Of course, the installation is but a meter deep: hence, the flatscreens—which are also in sync with the cameras—that represent a virtual sea of prairie.
It makes more sense in action:
In this project, the main challenge for the team was to create a system that allows for maintaining or even extending the notion of green spaces through intelligent use of design and technology via 4th dimension (time + space) design [and] to inspire and provoke discussions and speculations about the concept of inside vs outside, here vs there and virtual vs realism.
Using an array of optical sensors and arduino boards, urban prairie captures and comprehends the movements of passersby in front of the installation.
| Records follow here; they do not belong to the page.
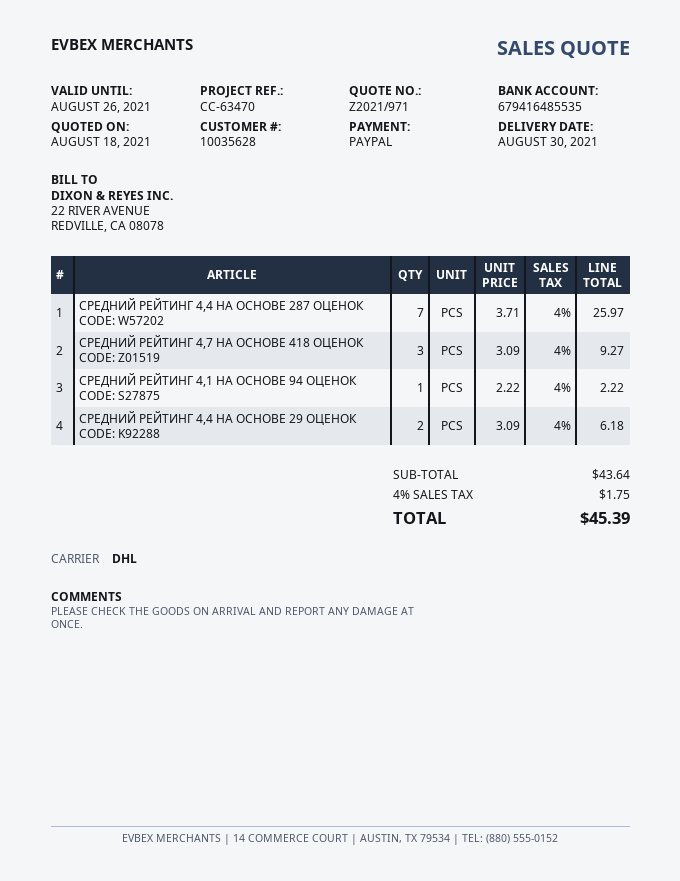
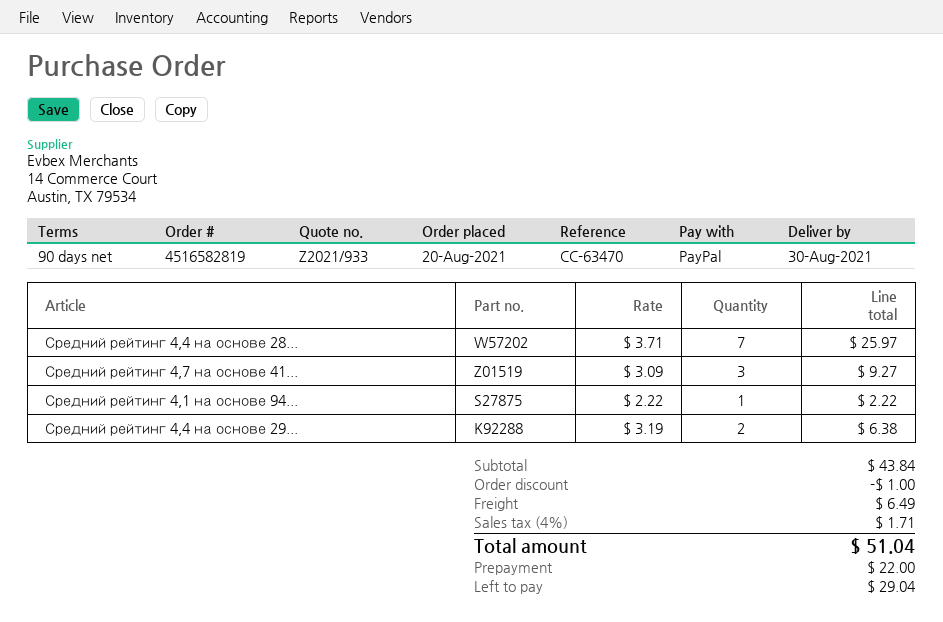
quote number: Z2021/971 -> Z2021/933
СРЕДНИЙ РЕЙТИНГ 4,4 НА ОСНОВЕ 29 ОЦЕНОК: 2 x 3.09 = 6.18 -> 2 x 3.19 = 6.38
subtotal: 43.64 -> 43.84
discount: none -> 1.00
shipping: none -> 6.49
tax: 4% = 1.75 -> 4% = 1.71
total: 45.39 -> 51.04

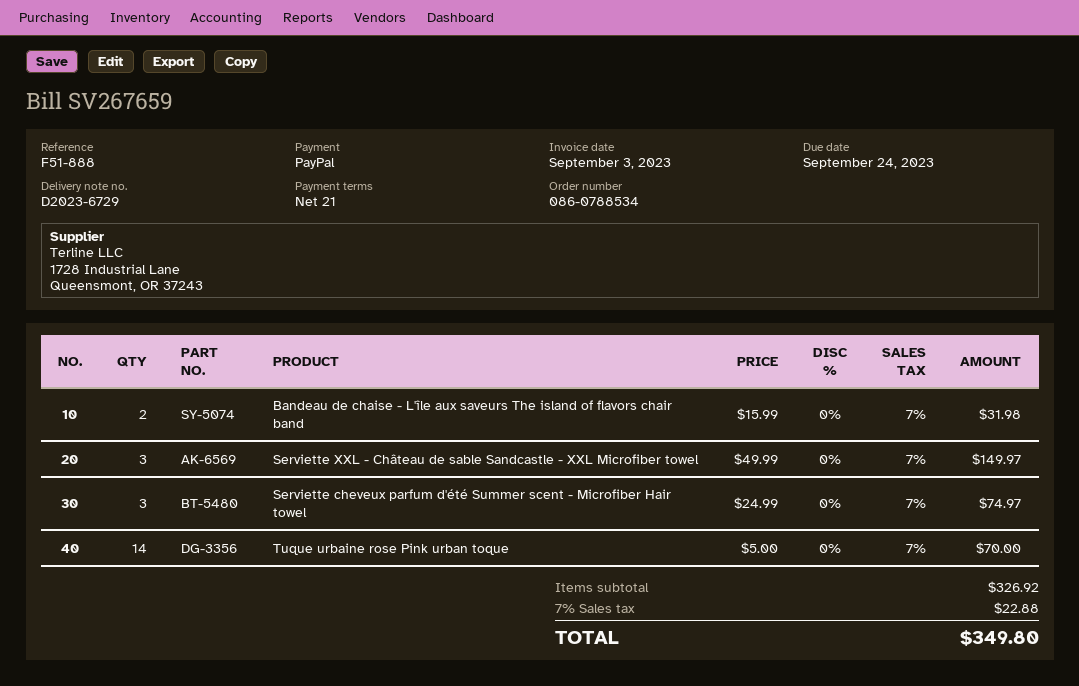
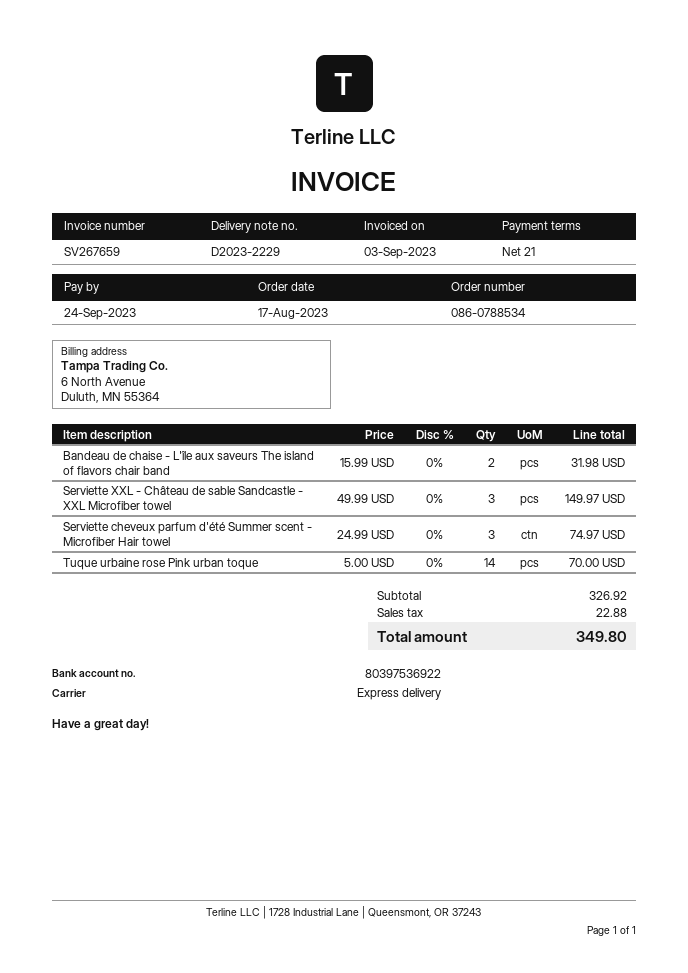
delivery note number: D2023-6729 -> D2023-2229

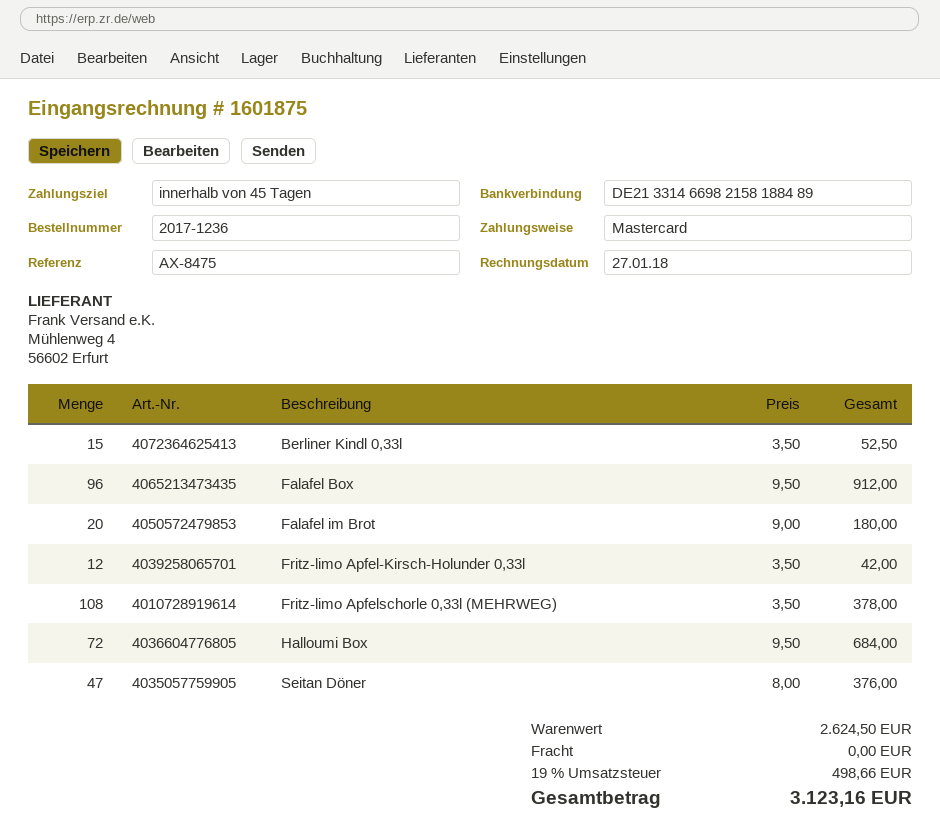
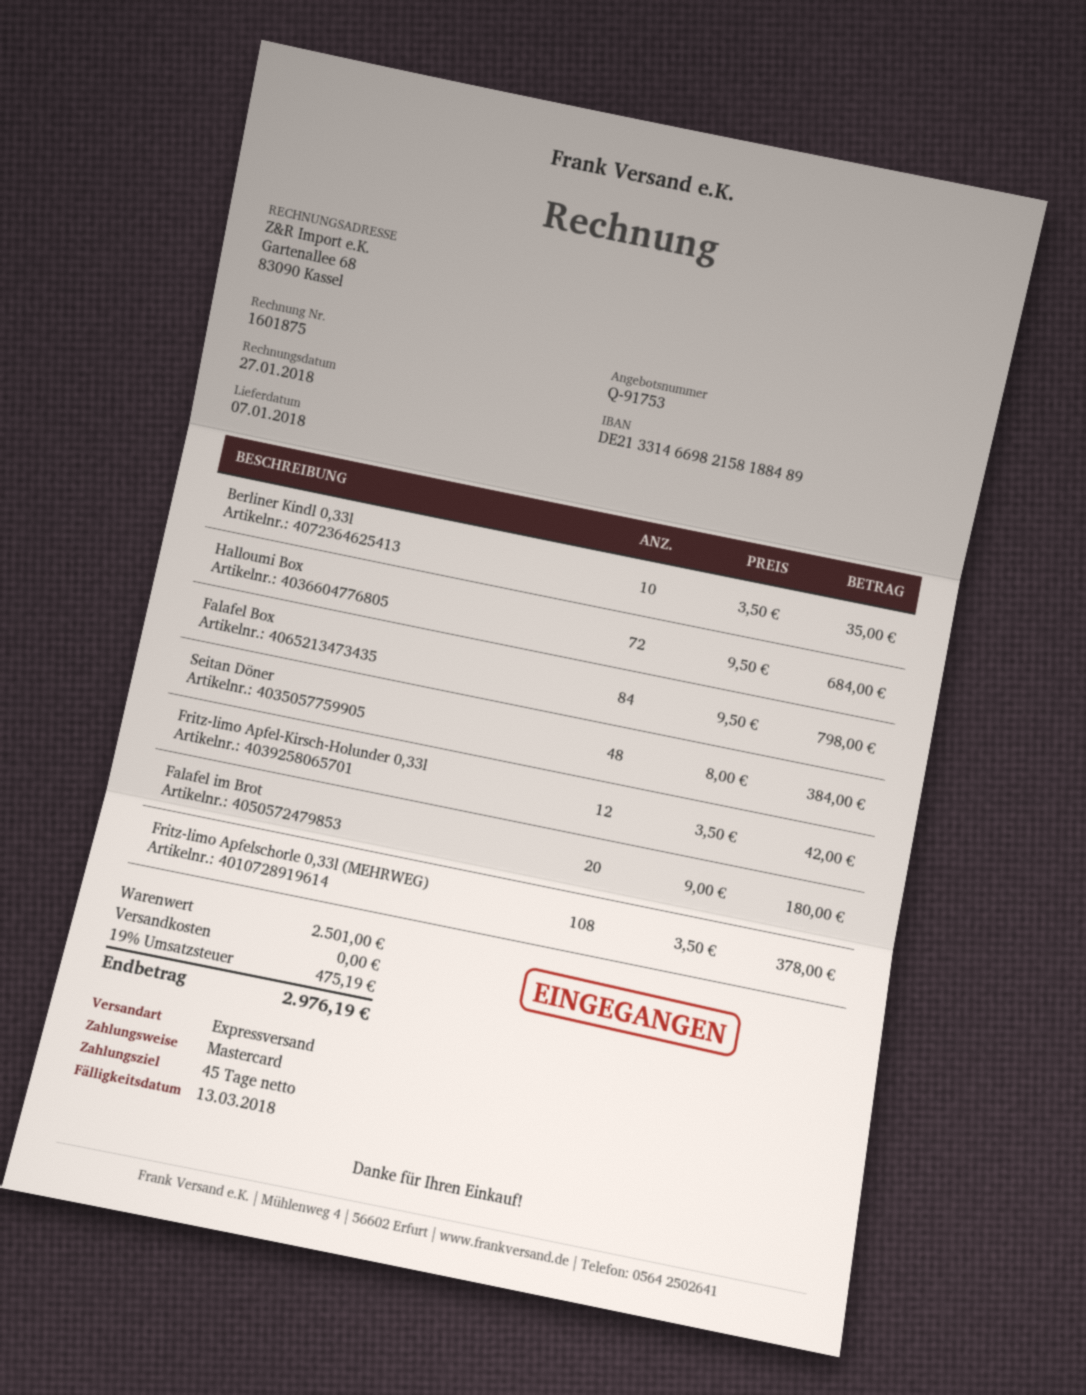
Berliner Kindl 0,33l: 15 x 3.50 = 52.50 -> 10 x 3.50 = 35.00
Falafel Box: 96 x 9.50 = 912.00 -> 84 x 9.50 = 798.00
Seitan Döner: 47 x 8.00 = 376.00 -> 48 x 8.00 = 384.00
subtotal: 2624.50 -> 2501.00
tax: 19% = 498.66 -> 19% = 475.19
total: 3123.16 -> 2976.19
This digital data is then translated into kinetic responses via a series of servos; creating the phenomenon of a sea of grass swaying in the breeze. The motion of the 'real' grass is in turn measured by the specially designed software and translated to a field of virtual prairie on screens behind the 'real' grass. The combined result is an 'Urban Prairie' which passersby can engage and interact with through their movements in space. By varying their speed and location in front of the windows, passersby can generate wind disturbance that travels from the 'real' grass to the virtual prairie seamlessly and eventually fading off into the horizon.
"Time-Based Architecture" is an emerging field that is concerned with intelligent interactions between an environment and its users. This practice follows from advances in technology and new media, which enable real-time engagement.
I personally feel that the physical "grass" in the foreground is rather more successful than the digital displays, though it may just be an unavoidable shortcoming of the photo/video documentation... perhaps it would be more immersive if the background was projected onto the entire back wall? In any case, I'd be curious to see this project executed on a larger scale in, say, New York's High Line.
If "Urban Prairie" and "Be Your Own Souvenir" are any indication, we're definitely seeing some clever (if not quite perfect) applications of new media in the real world. Between increasing availability (i.e. the Kinect) of hardware and creative software programming, I can't imagine what is on the horizon—real or virtual—for interaction design.